In a way, leaving the noun-capitalization rule largely untouched was a good thing for students of German. It certainly makes it easier to spot a noun (das Substantiv, das Hauptwort) in German, something that many students find difficult to do in their own language! The rules for capitalization in German are in fact no more complicated than those for English or most other languages, but there are some differences that a student of German should be aware of. These differences can be a source of interference problems for someone learning German.
First of all, consider what must be capitalized in English but not in German: I/ich, American car/amerikanisches Auto and German wine/deutscher Wein (adjectives of nationality). Yes, it's a very short list!
Going the other way, there is only one word (besides all nouns) that German capitalizes but English does not: Sie (the formal "you" and its variations, i.e., Ihnen, Ihr). Although many German speakers continue to capitalize the informal "you" forms (du, dich, ihr, euch, etc.) in a letter or email, under the new rules, the formal Sie is the only pronoun requiring capitalization. (A logical rule, since the capitalization of Sie expresses distance and formality versus the closeness and familiarity of du.)

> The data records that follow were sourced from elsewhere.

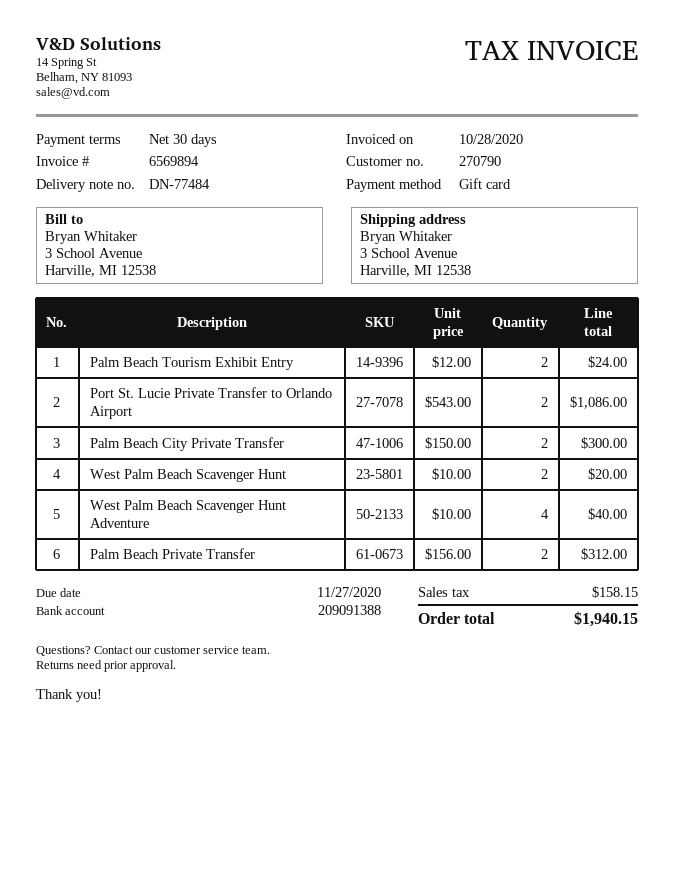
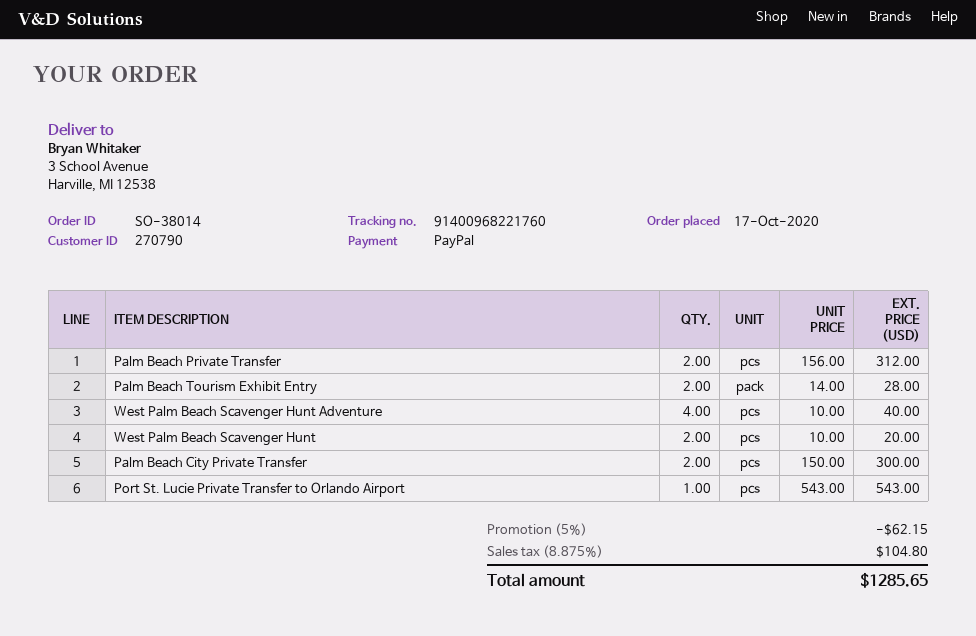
payment method: gift card -> PayPal
Palm Beach Tourism Exhibit Entry: 2 x 12.00 = 24.00 -> 2 x 14.00 = 28.00
Port St. Lucie Private Transfer to Orlando Airport: 2 x 543.00 = 1086.00 -> 1 x 543.00 = 543.00
discount: none -> 5% = 62.15
tax: 158.15 -> 104.80
total: 1940.15 -> 1285.65

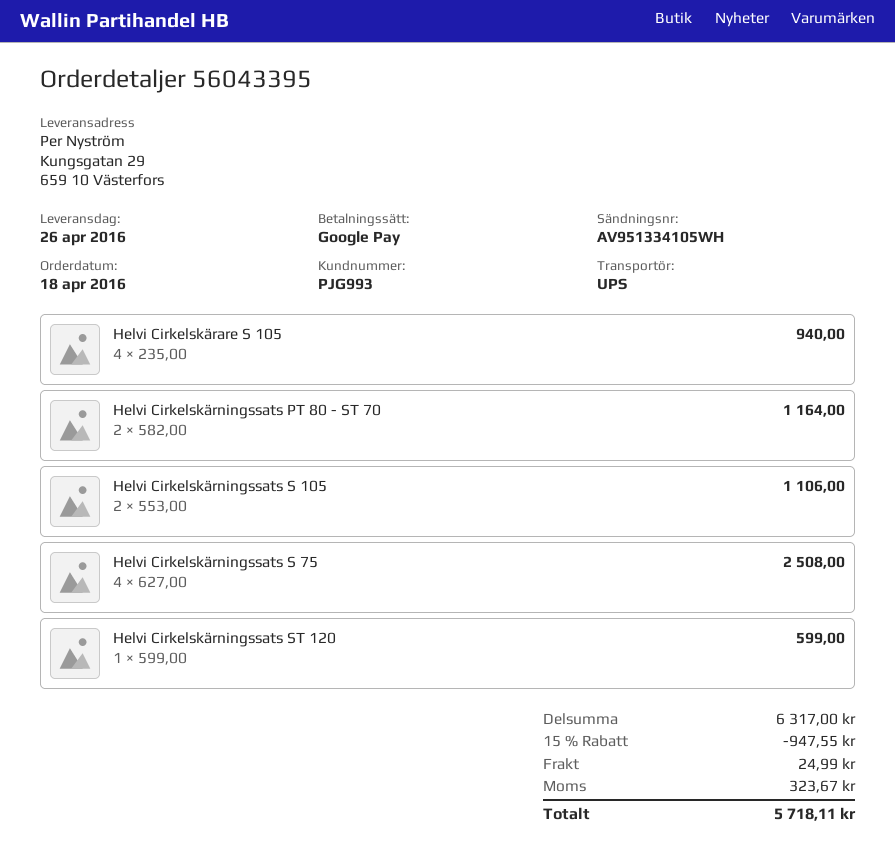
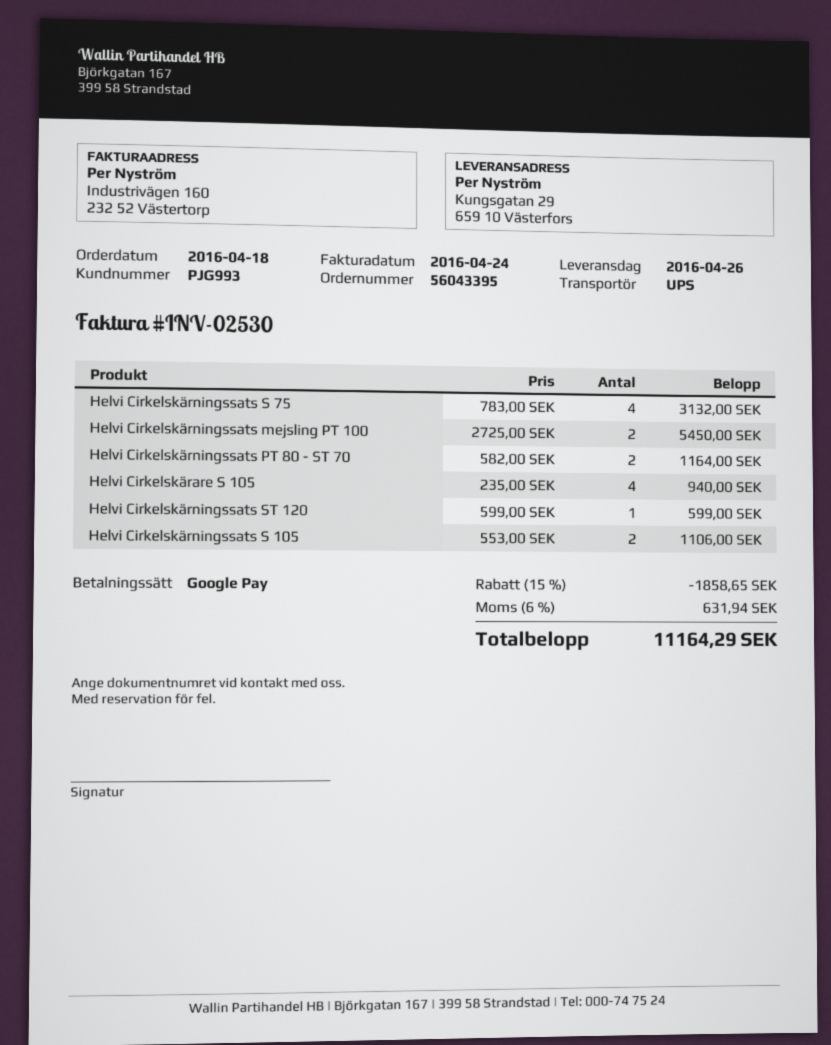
Helvi Cirkelskärningssats S 75: 4 x 627.00 = 2508.00 -> 4 x 783.00 = 3132.00
Helvi Cirkelskärningssats mejsling PT 100: none -> 2 x 2725.00 = 5450.00
discount: 15% = 947.55 -> 15% = 1858.65
shipping: 24.99 -> none
tax: 323.67 -> 631.94
total: 5718.11 -> 11164.29

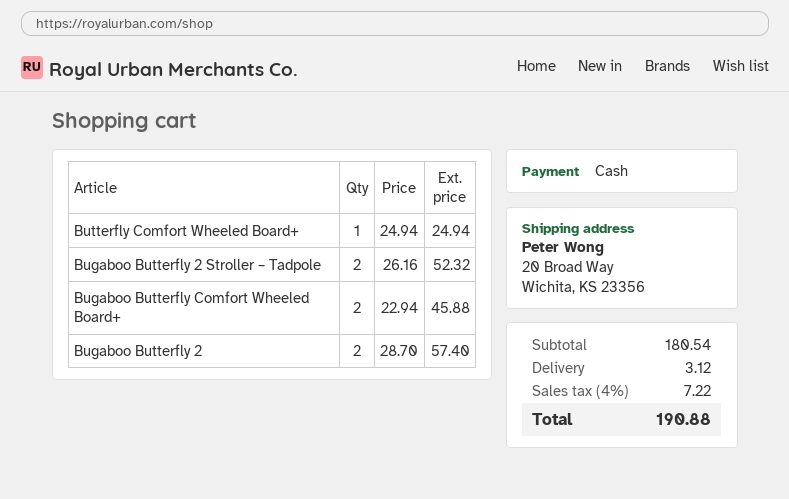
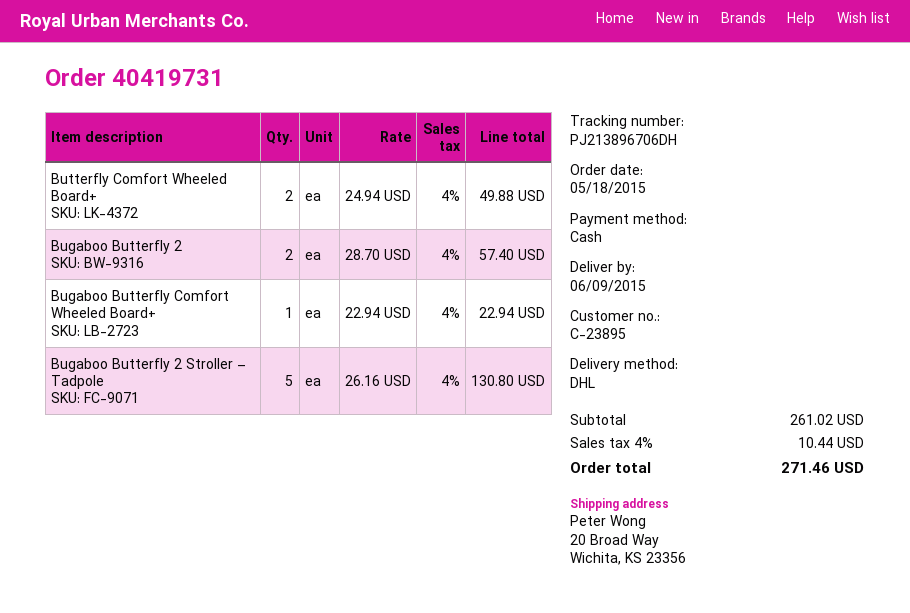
Butterfly Comfort Wheeled Board+: 1 x 24.94 = 24.94 -> 2 x 24.94 = 49.88
Bugaboo Butterfly 2 Stroller – Tadpole: 2 x 26.16 = 52.32 -> 5 x 26.16 = 130.80
Bugaboo Butterfly Comfort Wheeled Board+: 2 x 22.94 = 45.88 -> 1 x 22.94 = 22.94
subtotal: 180.54 -> 261.02
shipping: 3.12 -> none
tax: 4% = 7.22 -> 4% = 10.44
total: 190.88 -> 271.46

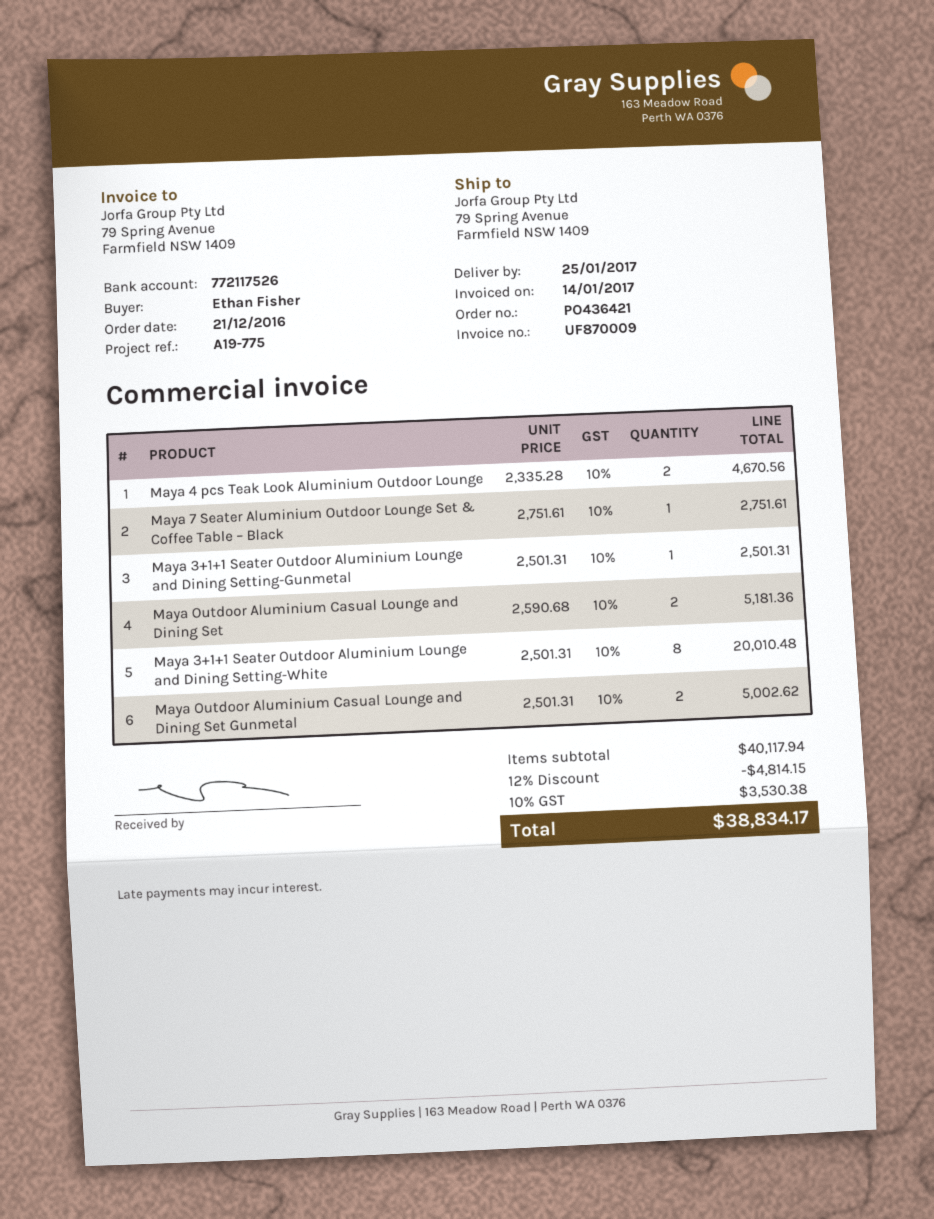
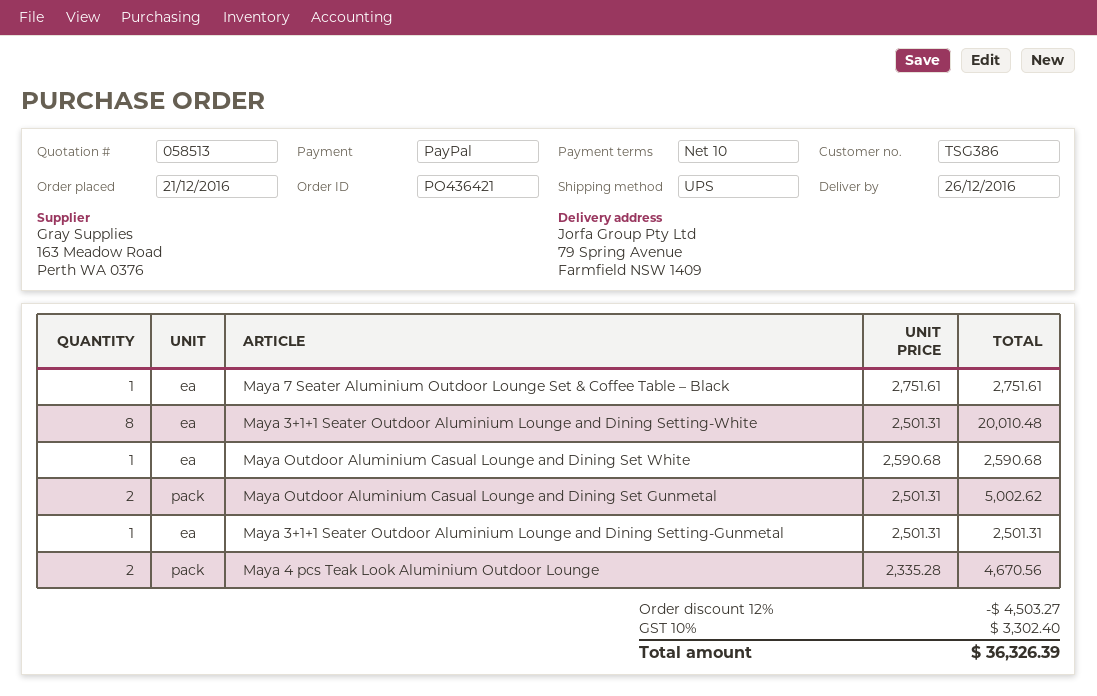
delivery date: 2017-01-25 -> 2016-12-26
Maya Outdoor Aluminium Casual Lounge and Dining Set: 2 x 2590.68 = 5181.36 -> none
Maya Outdoor Aluminium Casual Lounge and Dining Set White: none -> 1 x 2590.68 = 2590.68
discount: 12% = 4814.15 -> 12% = 4503.27
tax: 10% = 3530.38 -> 10% = 3302.40
total: 38834.17 -> 36326.39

With the exception of German's all-noun capitalization, English capitalizes most of the same things that German does: Henry/Heinrich, First Union Bank/Deutsche Bank, Ms. Smith/Frau Schmidt (proper names, titles); Friday/Freitag, Juni/June (days of the week and months; many other languages don't, including French, Spanish and Italian), and the first letter in a sentence.
German capitalization rules only become a bit tricky (even for Germans) when it comes to details like am besten (superlative) versus zum Besten (superlative phrase) and some changes resulting from spelling reform (heute Morgen, Rad fahren, auf Deutsch, etc.). On the next page you'll find more examples and a closer look at the rules of German capitalizationand its history.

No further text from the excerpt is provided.